### Work instructions
Pick out each line with the word "current" from the material that follows.
▬▬▬
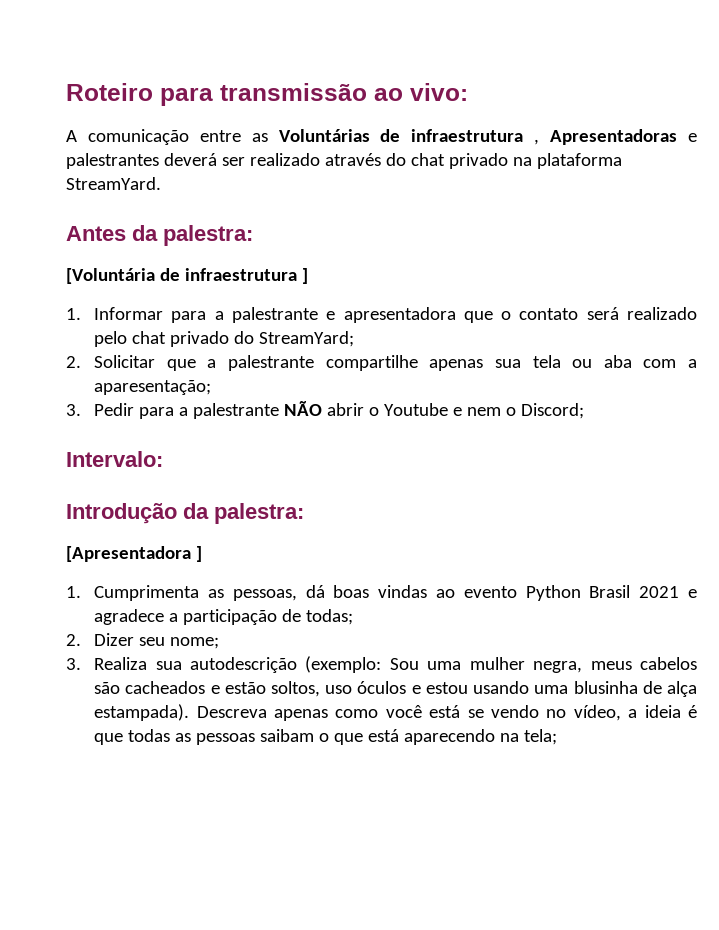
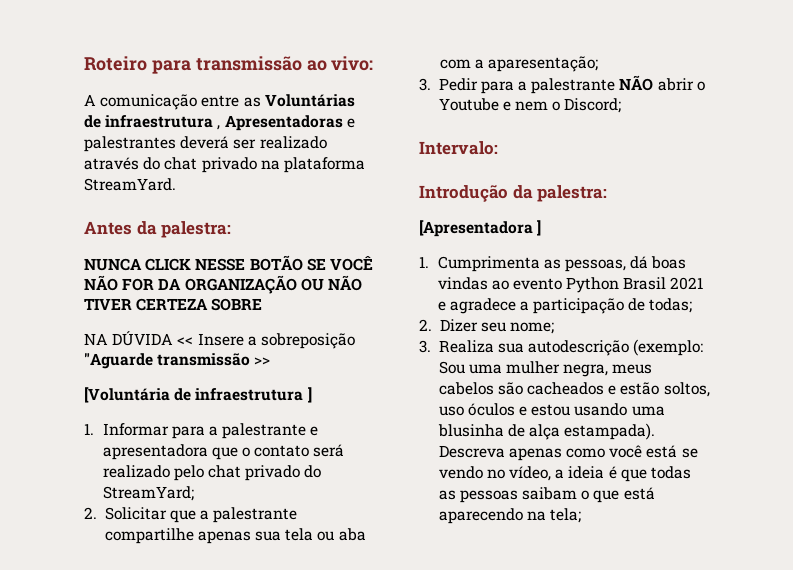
+ NUNCA CLICK NESSE BOTÃO SE VOCÊ NÃO FOR DA ORGANIZAÇÃO OU NÃO TIVER CERTEZA SOBRE
+ NA DÚVIDA << Insere a sobreposição "Aguarde transmissão >>

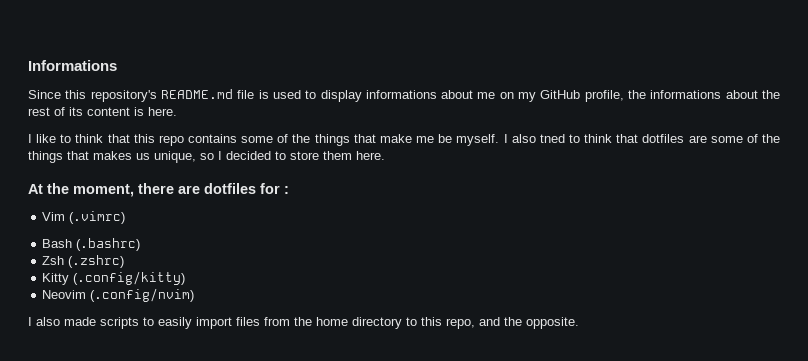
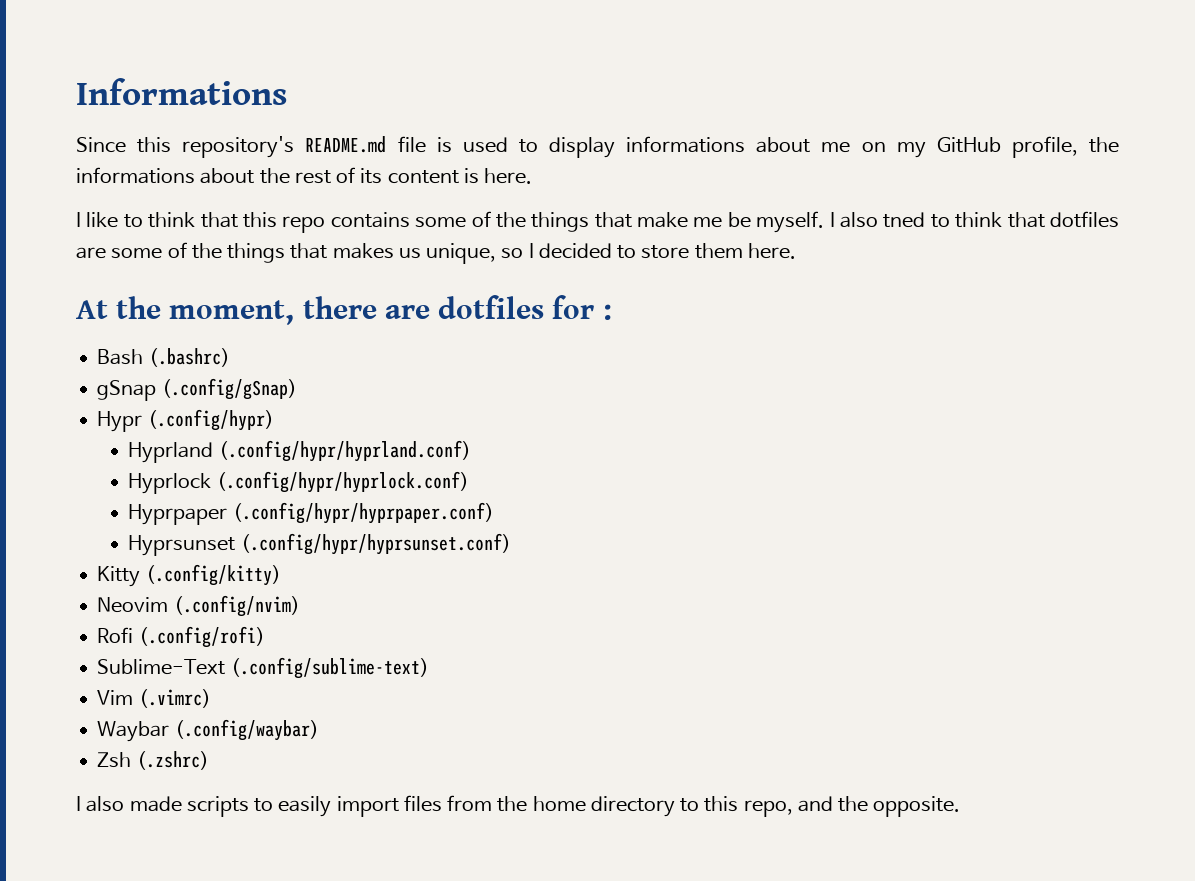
- Vim (.vimrc)
- Zsh (.zshrc)
+ gSnap (.config/gSnap)
+ Hypr (.config/hypr)
+ Hyprland (.config/hypr/hyprland.conf)
+ Hyprlock (.config/hypr/hyprlock.conf)
+ Hyprpaper (.config/hypr/hyprpaper.conf)
+ Hyprsunset (.config/hypr/hyprsunset.conf)
  Kitty (.config/kitty)
  Neovim (.config/nvim)
+ Rofi (.config/rofi)
+ Sublime-Text (.config/sublime-text)
+ Vim (.vimrc)
+ Waybar (.config/waybar)
+ Zsh (.zshrc)

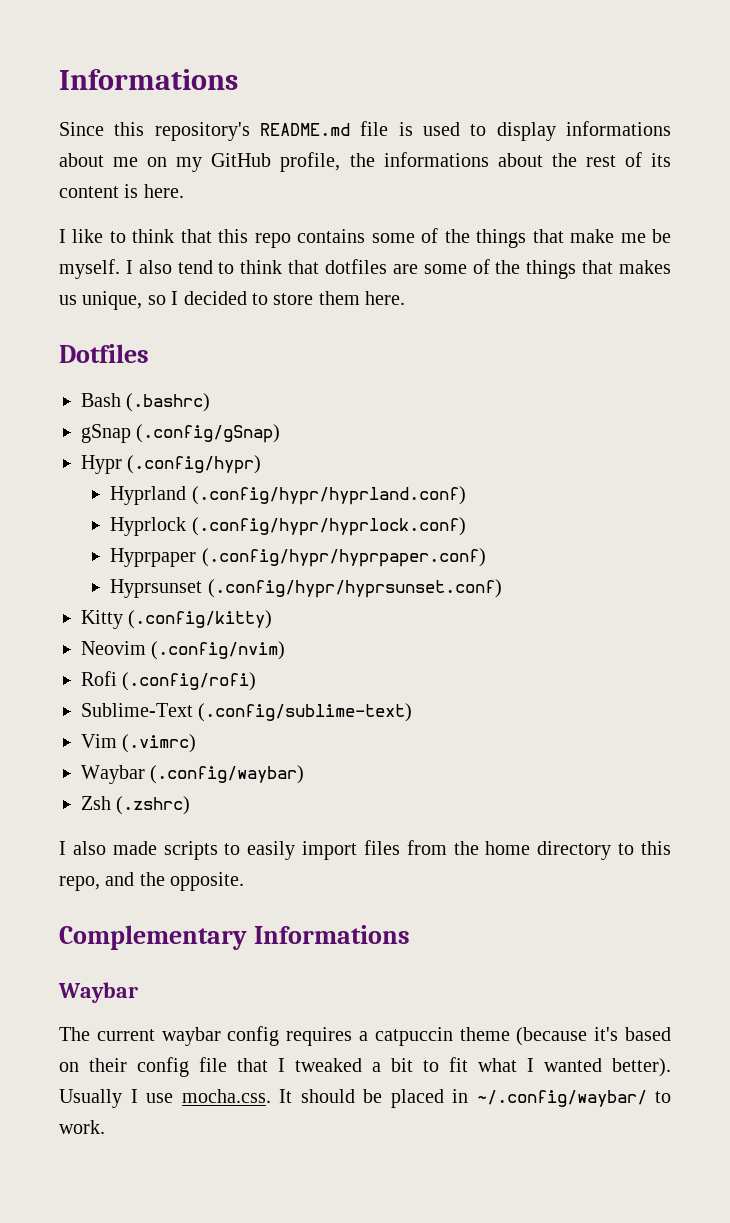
- I also tned to think that dotfiles are some of the things that makes us unique, so I decided to store them here.
+ I also tend to think that dotfiles are some of the things that makes us unique, so I decided to store them here.
- At the moment, there are dotfiles for :
+ Dotfiles
+ Complementary Informations
+ Waybar
+ The current waybar config requires a catpuccin theme (because it's based on their config file that I tweaked a bit to fit what I wanted better). Usually I use mocha.css. It should be placed in ~/.config/waybar/ to work.

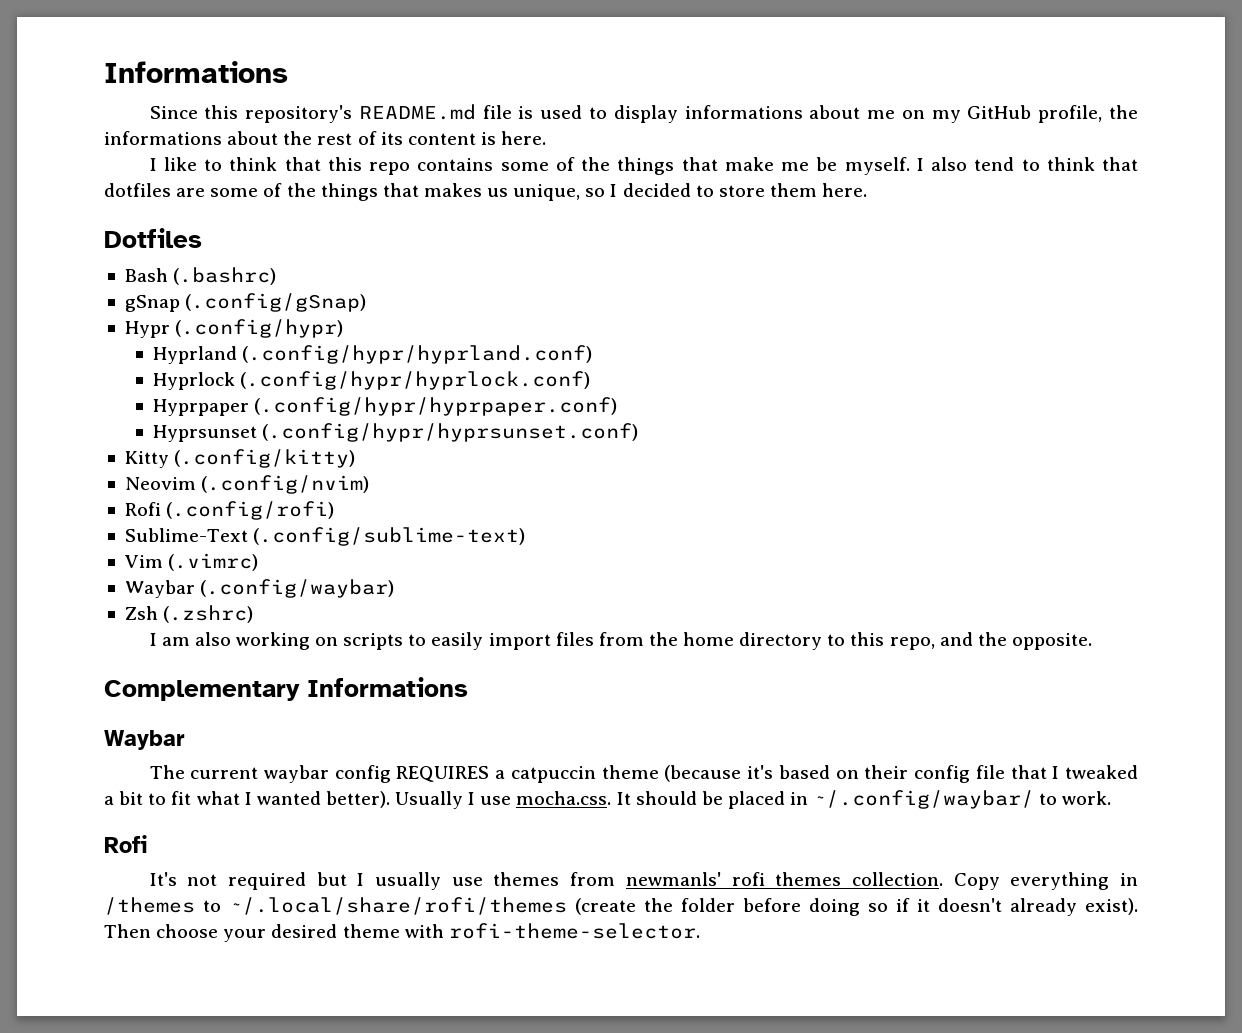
- I also made scripts to easily import files from the home directory to this repo, and the opposite.
+ I am also working on scripts to easily import files from the home directory to this repo, and the opposite.
- The current waybar config requires a catpuccin theme (because it's based on their config file that I tweaked a bit to fit what I wanted better).
+ The current waybar config REQUIRES a catpuccin theme (because it's based on their config file that I tweaked a bit to fit what I wanted better).
  Usually I use mocha.css. It should be placed in ~/.config/waybar/ to work.
+ Rofi
+ It's not required but I usually use themes from newmanls' rofi themes collection. Copy everything in /themes to ~/.local/share/rofi/themes (create the folder before doing so if it doesn't already exist). Then choose your desired theme with rofi-theme-selector.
▬▬▬
### Response for this exercise
+ The current waybar config requires a catpuccin theme (because it's based on their config file that I tweaked a bit to fit what I wanted better). Usually I use mocha.css. It should be placed in ~/.config/waybar/ to work.
- The current waybar config requires a catpuccin theme (because it's based on their config file that I tweaked a bit to fit what I wanted better).
+ The current waybar config REQUIRES a catpuccin theme (because it's based on their config file that I tweaked a bit to fit what I wanted better).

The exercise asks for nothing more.